◆ WHAT YOU SHOULD DO
Please print, exactly, only the lines in the entries below from the line that has "text-align: none ->" through the line that has "text: Magnetic ->". Pictures don't go in.

◆ EXERCISE DATA
^^^^^^^^

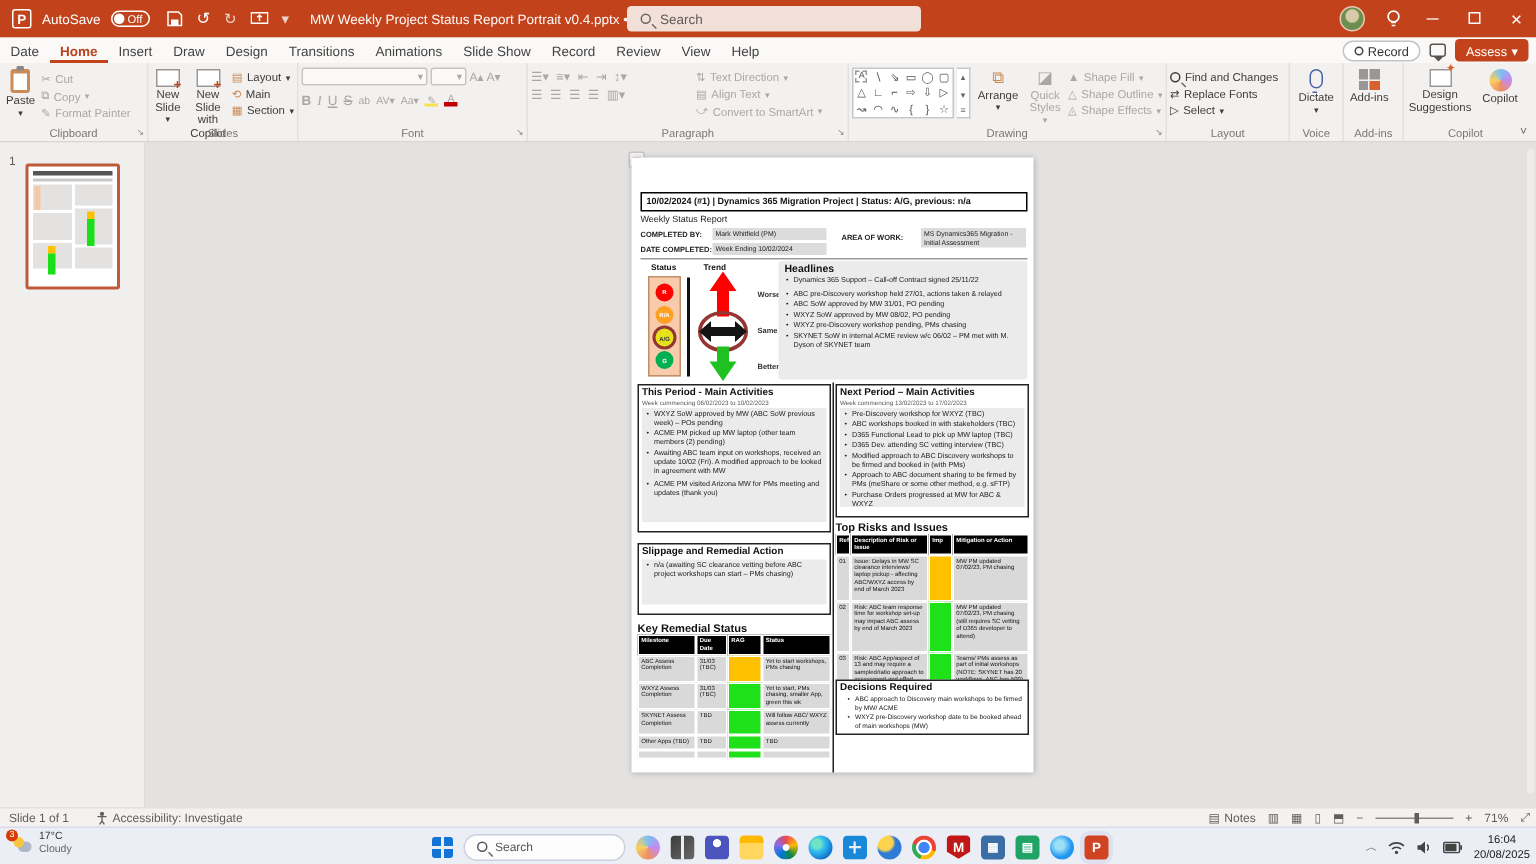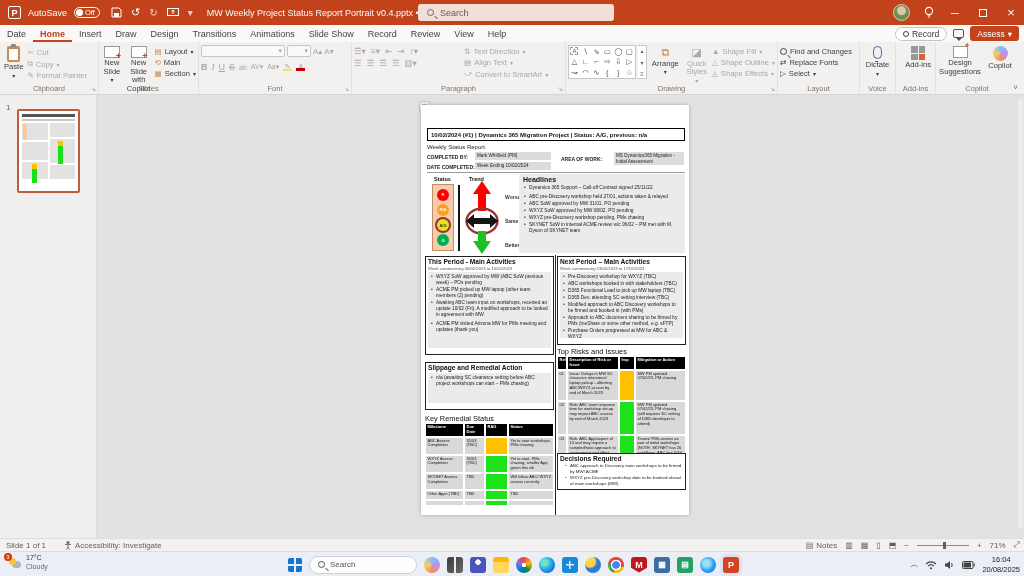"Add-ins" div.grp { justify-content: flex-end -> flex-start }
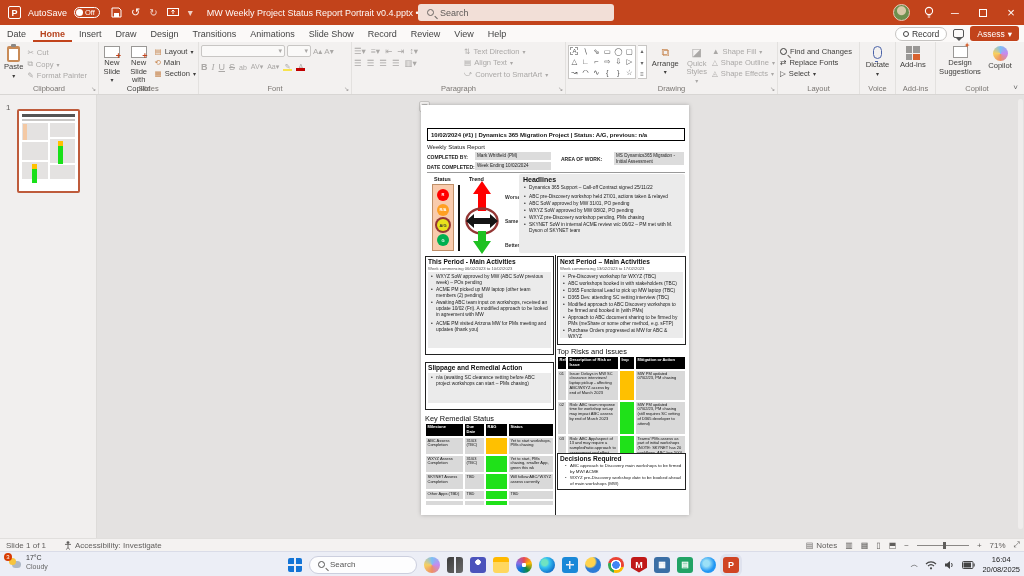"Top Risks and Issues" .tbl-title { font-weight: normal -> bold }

^^^^^^^^

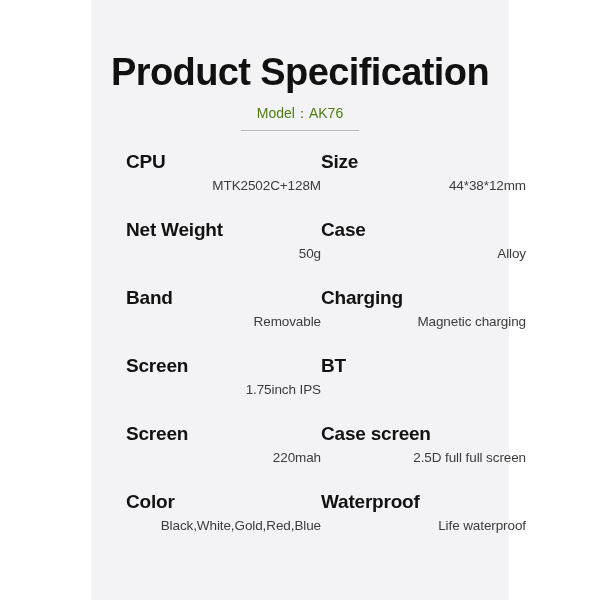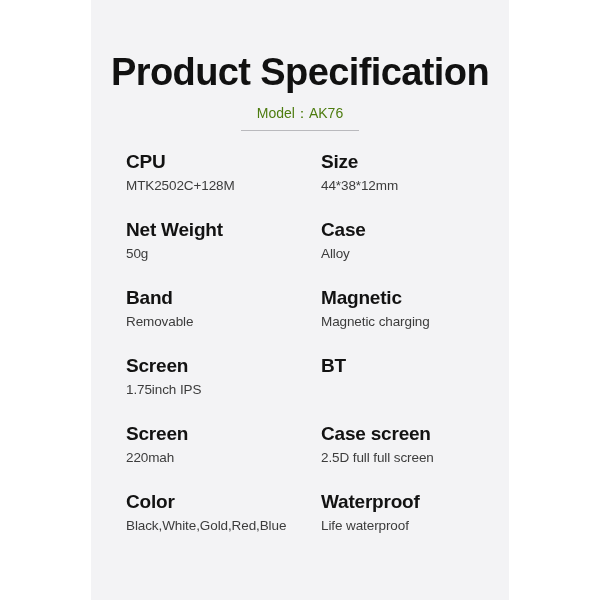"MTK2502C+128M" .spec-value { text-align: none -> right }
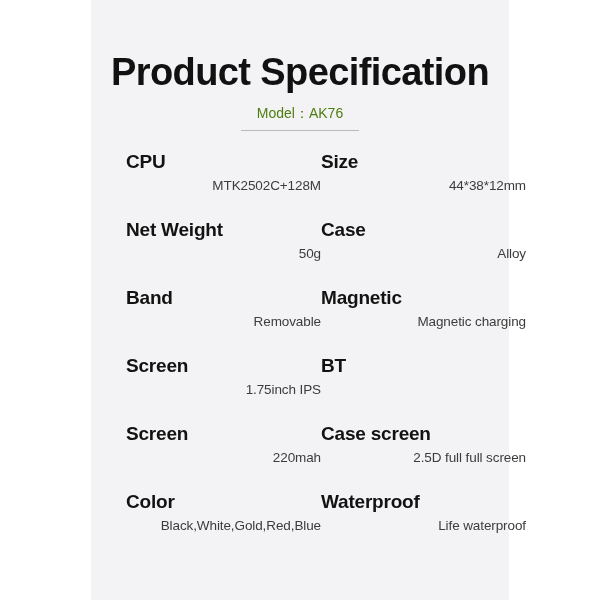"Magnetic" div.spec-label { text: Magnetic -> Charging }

^^^^^^^^

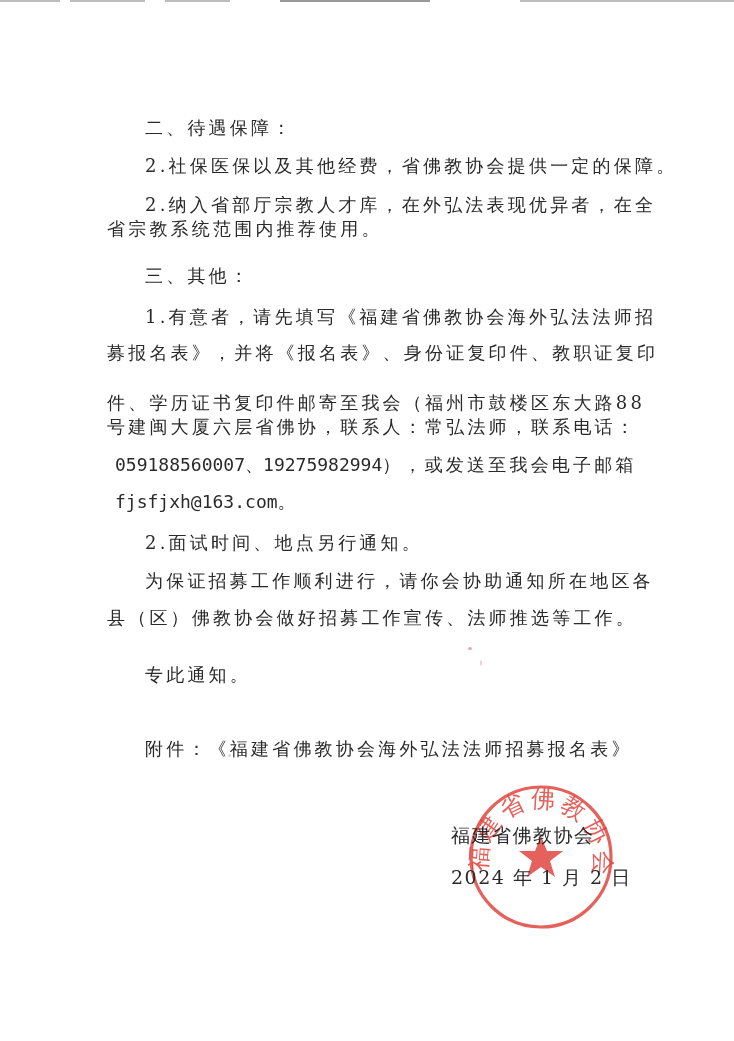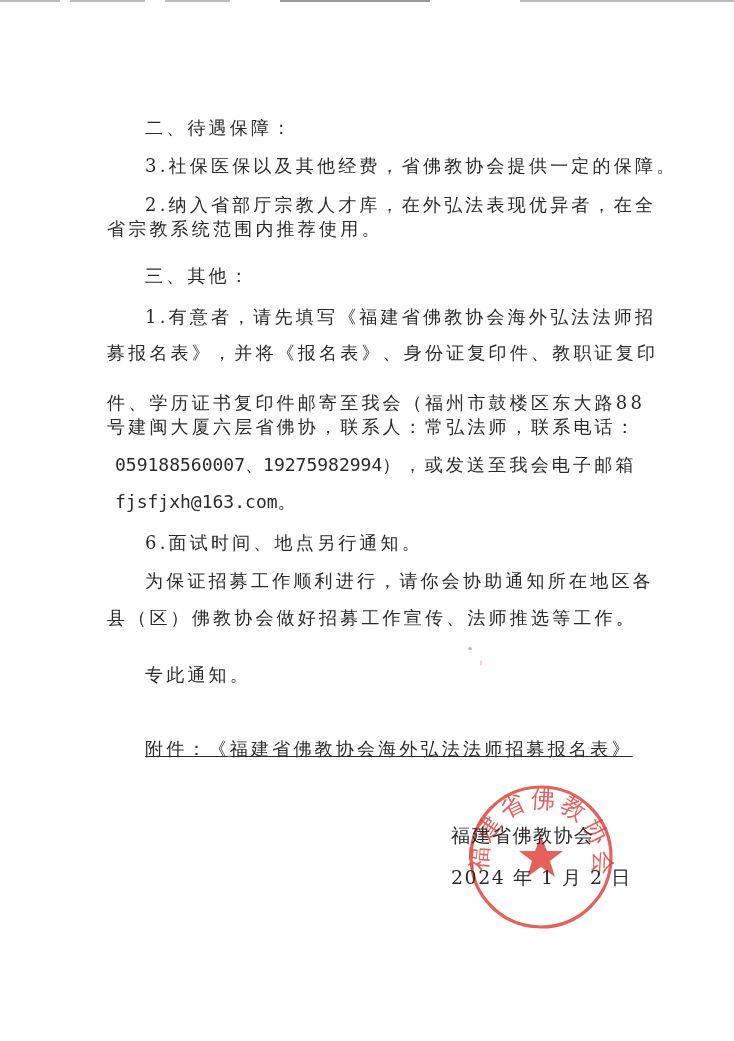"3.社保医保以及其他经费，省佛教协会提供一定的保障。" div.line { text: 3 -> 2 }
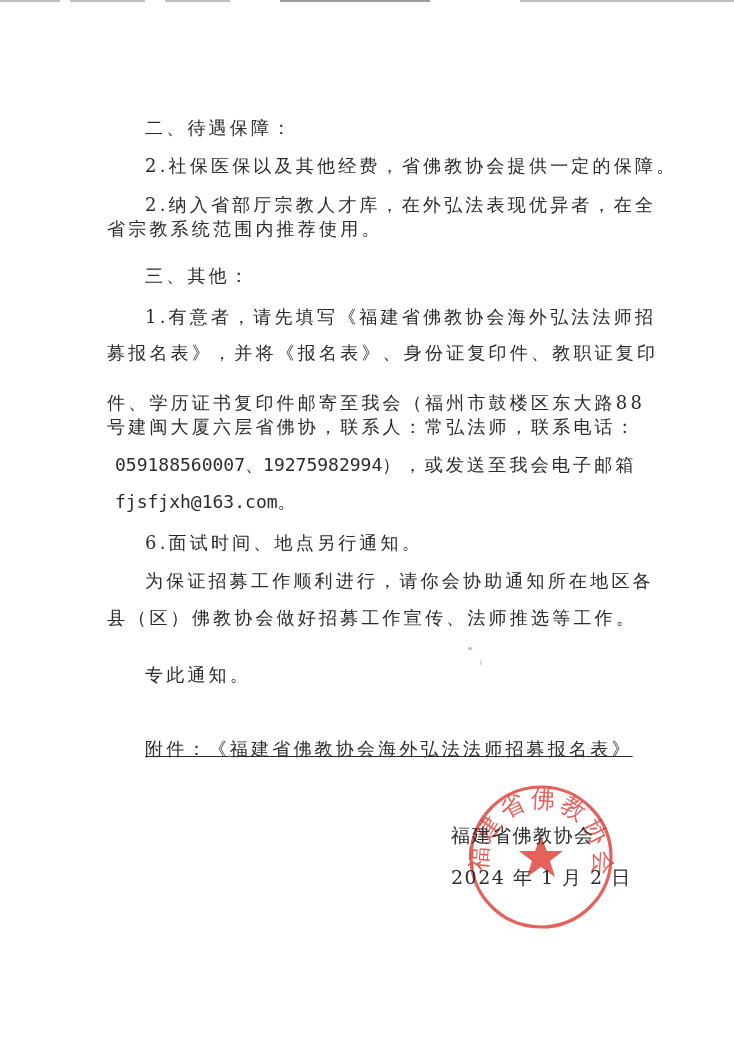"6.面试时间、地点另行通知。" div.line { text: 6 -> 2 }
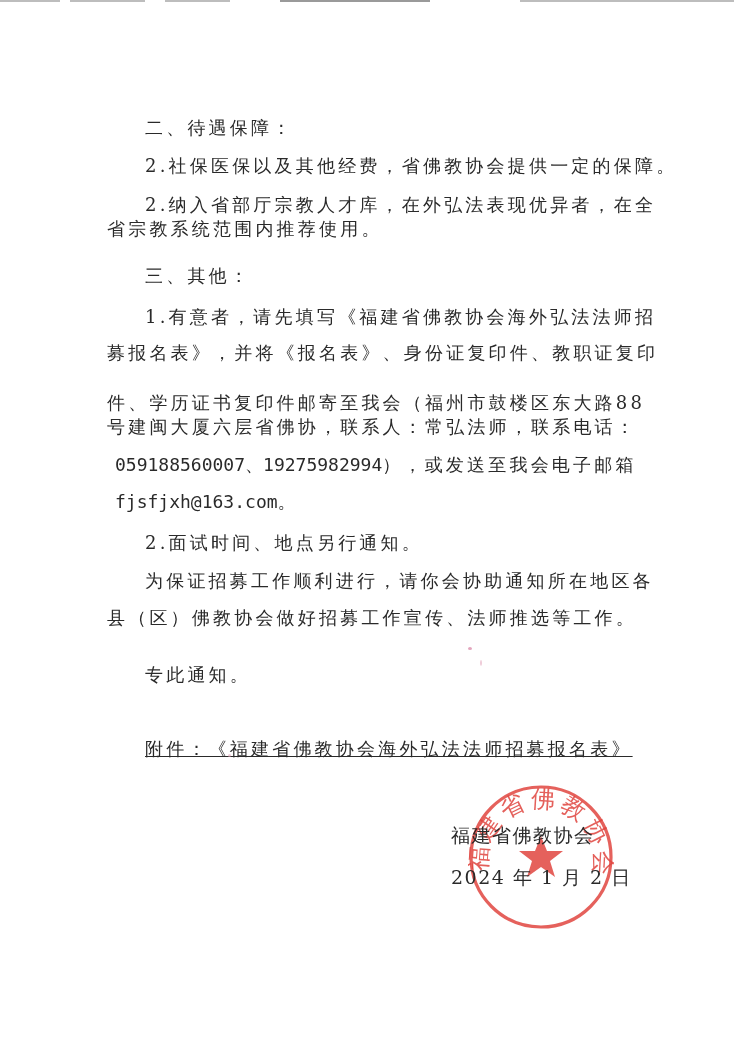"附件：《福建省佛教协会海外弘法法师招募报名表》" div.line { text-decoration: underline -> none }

^^^^^^^^

◆ ANSWER
"MTK2502C+128M" .spec-value { text-align: none -> right }
"Magnetic" div.spec-label { text: Magnetic -> Charging }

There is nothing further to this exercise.